Üçüncüsünü düzenlediğimiz “Aklımızı Başımızdan Alacak Şiir Arıyoruz” etkinliğimizle aklımıza mukayyet olabilmek için iyi şiir bulma temennisiyle yola koyulduk. Her arayışın ayrı bir güzelliği, ayrı bir zorluğu oldu. İlk iki etkinliğimiz baz alındığında ise en zoru üçüncüsüydü. Katılımın çok yüksek olması ve katılan şiirler arasında “yetkin- özgün” şiirlerin fazla olması jüri heyetini epeyce uğraştırdı. Yordu. Uykusuz bıraktı. Yollara düşürdü.
En iyi şiiri seçmek her zaman en zorlu durum olmuştur. Belirlenen kıstaslardan geçen şiirler, dikkate değer olarak kategorize edilip değerlendirmeye alınır. Her şiir yazana göre en iyi şiir kendi şiiridir. Bu gerçeğin de altını çizerek öyle olmadığını üzülerek belirtmemiz gerekiyor. Şiire yansıtılan duygular özeldir. Fakat bu yetkin ve iyi bir şiir için yeterli koşullar değildir. İyi şiir; dili kullanma beceresi, özgün ifade, yoğun anlatım, anlatılanı ifade etme gücü, imge, stil gibi unsurlar bağlamında değerlendirilir ve iyi şiir tüm bunları geçerek kendini belli eder.
En iyiyi seçmek çok zor oldu dedik. Zira jüri üyelerimiz Zekiye Demir ile Irmak Ecem Aydemir arasında gidip geldi. Fakat sonuçta teknik becerisinin kıvraklığı ve Türkçe duyuşunun yüksekliği sebebiyle “ölemiyormuşum gibi” başlıklı şiiriyle Zekiye Demir’in ve “Rapor” başlıklı şiiriyle Irmak Ecem Aydemir’in şiirlerini en iyi iki şiir olarak seçmeye karar verdik. İki şairimizi de kutlarız.

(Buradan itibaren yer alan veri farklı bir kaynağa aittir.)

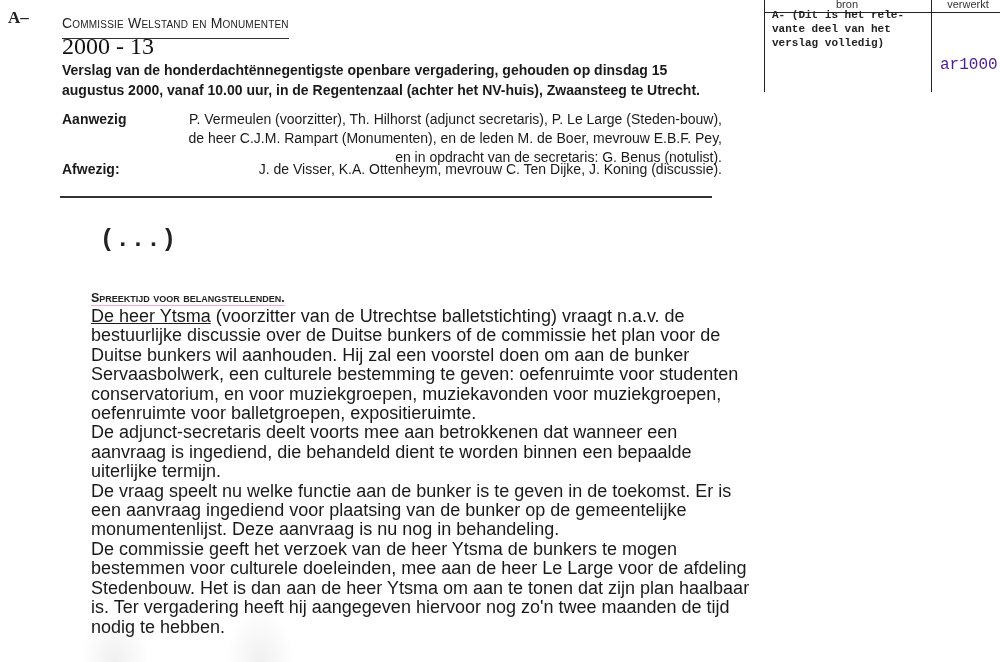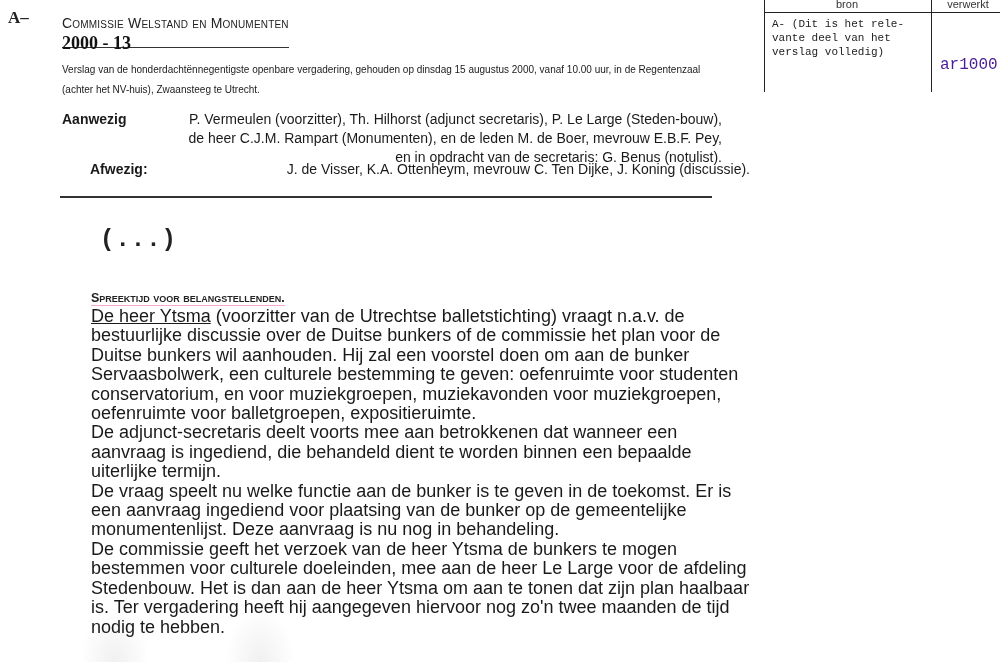--- a/index.html
+++ b/index.html
@@ -15,7 +15,7 @@
   }
   .org-title {
     left:62px; top:15px; font-size:14px; color:#222; letter-spacing:0.2px;
-    border-bottom:1px solid #333; padding-bottom:16px; font-variant:small-caps;
+    border-bottom:1px solid #333; padding-bottom:7px; font-variant:small-caps;
   }
   .report-no {
     left:62px; top:33px; font-family:"Liberation Serif", serif; font-weight:bold;

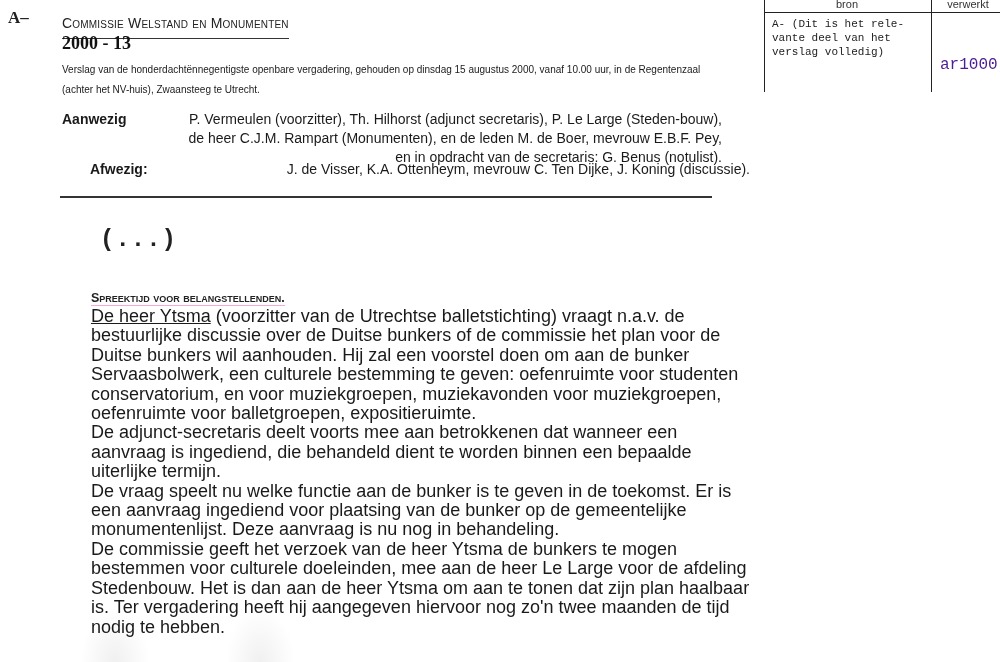--- a/index.html
+++ b/index.html
@@ -47,8 +47,8 @@
   .st-h1 { position:absolute; left:0; top:0; width:166px; text-align:center; font-size:11px; color:#333; }
   .st-h2 { position:absolute; left:168px; top:0; width:72px; text-align:center; font-size:11px; color:#333; }
   .st-note {
-    position:absolute; left:8px; top:19px; width:160px;
-    font-family:"Liberation Mono", monospace; font-weight:normal; font-size:11px;
+    position:absolute; left:8px; top:10px; width:160px;
+    font-family:"Liberation Mono", monospace; font-weight:bold; font-size:11px;
     line-height:14px; color:#222; white-space:pre;
   }
   .st-code {

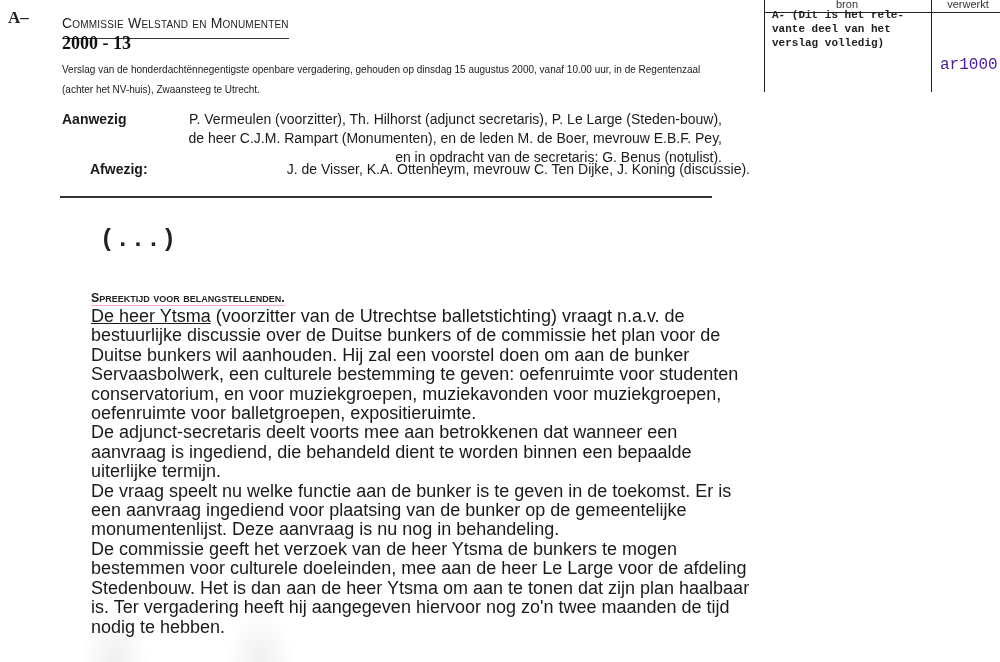--- a/index.html
+++ b/index.html
@@ -18,8 +18,8 @@
     border-bottom:1px solid #333; padding-bottom:7px; font-variant:small-caps;
   }
   .report-no {
-    left:62px; top:33px; font-family:"Liberation Serif", serif; font-weight:bold;
-    font-size:18px; color:#111;
+    left:62px; top:33px; font-family:"Liberation Serif", serif; font-weight:normal;
+    font-size:24px; color:#111;
   }
   .intro {
     left:62px; top:60px; width:660px; font-size:10px; line-height:20px;

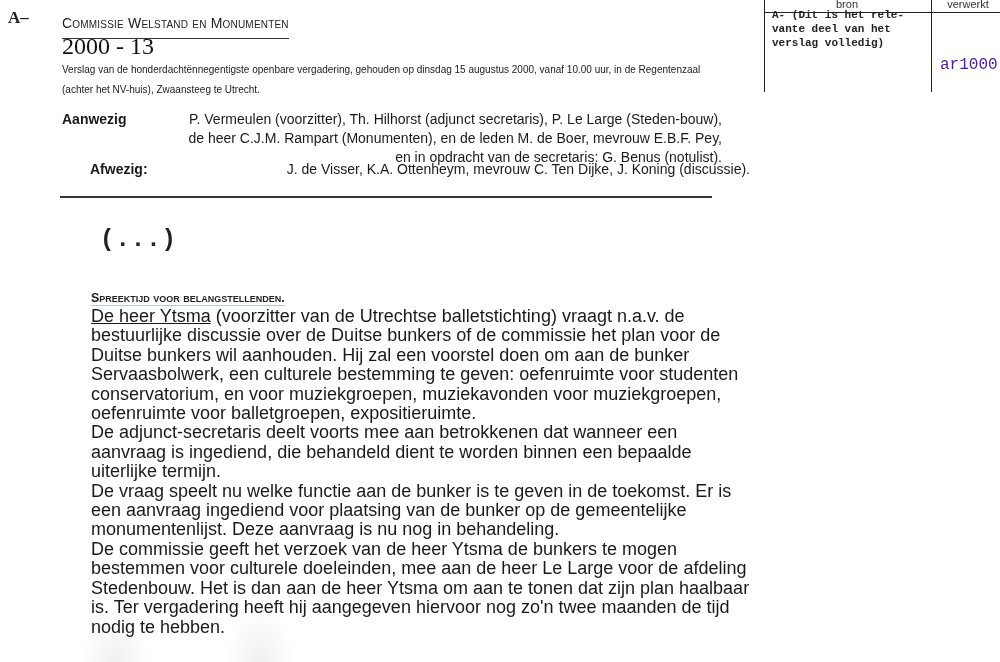--- a/index.html
+++ b/index.html
@@ -22,7 +22,7 @@
     font-size:24px; color:#111;
   }
   .intro {
-    left:62px; top:60px; width:660px; font-size:10px; line-height:20px;
+    left:62px; top:60px; width:660px; font-size:14px; line-height:20px;font-weight:bold;
   }
   .attend { left:62px; width:660px; font-size:14px; line-height:19px;text-align:right; }
   .attend .label { position:absolute; left:0; top:0; font-weight:bold; }

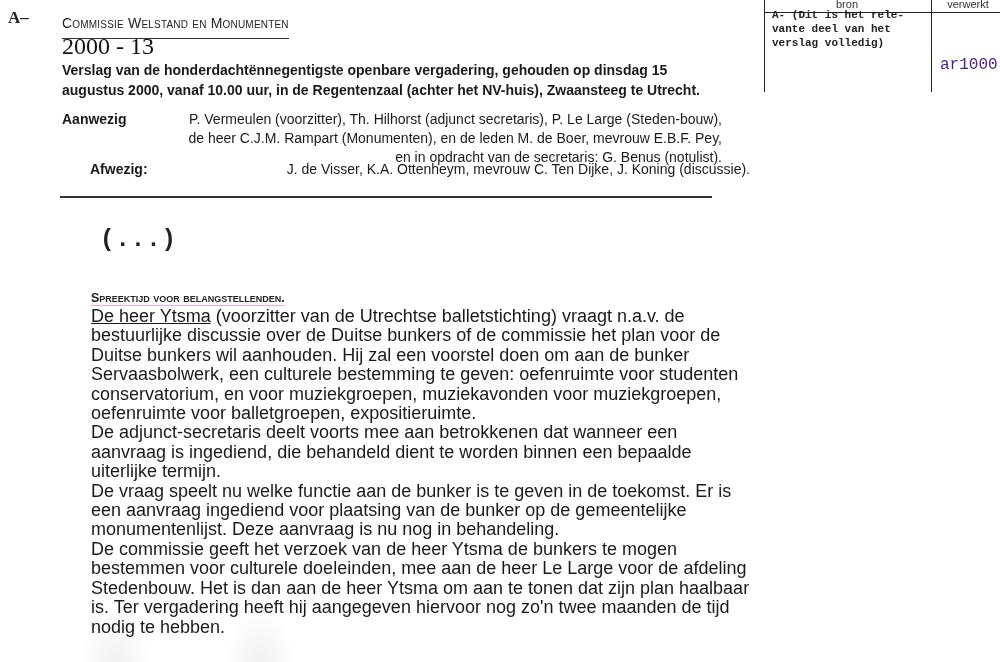--- a/index.html
+++ b/index.html
@@ -74,7 +74,7 @@
   <span class="label">Aanwezig</span>
   <div class="value">P. Vermeulen (voorzitter), Th. Hilhorst (adjunct secretaris), P. Le Large (Steden-bouw), de heer C.J.M. Rampart (Monumenten), en de leden M. de Boer, mevrouw E.B.F. Pey, en in opdracht van de secretaris: G. Benus (notulist).</div>
 </div>
-<div class="abs attend" style="top:160px;margin-left:28px;">
+<div class="abs attend" style="top:160px;">
   <span class="label">Afwezig:</span>
   <div class="value">J. de Visser, K.A. Ottenheym, mevrouw C. Ten Dijke, J. Koning (discussie).</div>
 </div>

Bize şiirlerini ulaştıran tüm dostlara teşekkür ederiz.
ölemiyormuşum gibi
kız kardeş bedduası gibi bir yağmur yağıyor rezil
güneş mimlensin diye beklerken içime
ölü bir ağaç devriliyor tüm devrimlerin gövdesine
ben kapı aralıklarına küsüp
pencereler açıyorum hıçkıranlara
annemin çiçeklerini taşladı rüzgar
fesleğen türküsünü daha belletmemişti diğerlerine
kalbini un ufak ettim diye annemin
allahım çok affet
allahım affet çok
sürekli hezeyan ve darmadağın yeryüzü
kırılmadık kaburga kalmadı tezgahlarda
el sıkışılmadık düşman ama
delirmek ilmine erişmek kolay değil hâlâ
biliyorum silahıma davranırsam
zahmetsiz çekilir tetik
ağlasam da bir kuşu vursam da aynı
giderayak kanla dolsun istemiyorum için
ve senin kitabın
boydan boya inkar ve tahrifini anlatıyor dilimin
giz ve delil artıklarında
saatli bombalardan farksız içim
ZEKİYE DEMİR
Rapor
Kafamdan tanklar geçiyor,
Yanından orman,
Yeşilleniyorum.
Polisten korkmadan, daldırıyorum elimi cama
Donmuş kar acısı taşıyor parmaklarıma buğu, yanıyor izim.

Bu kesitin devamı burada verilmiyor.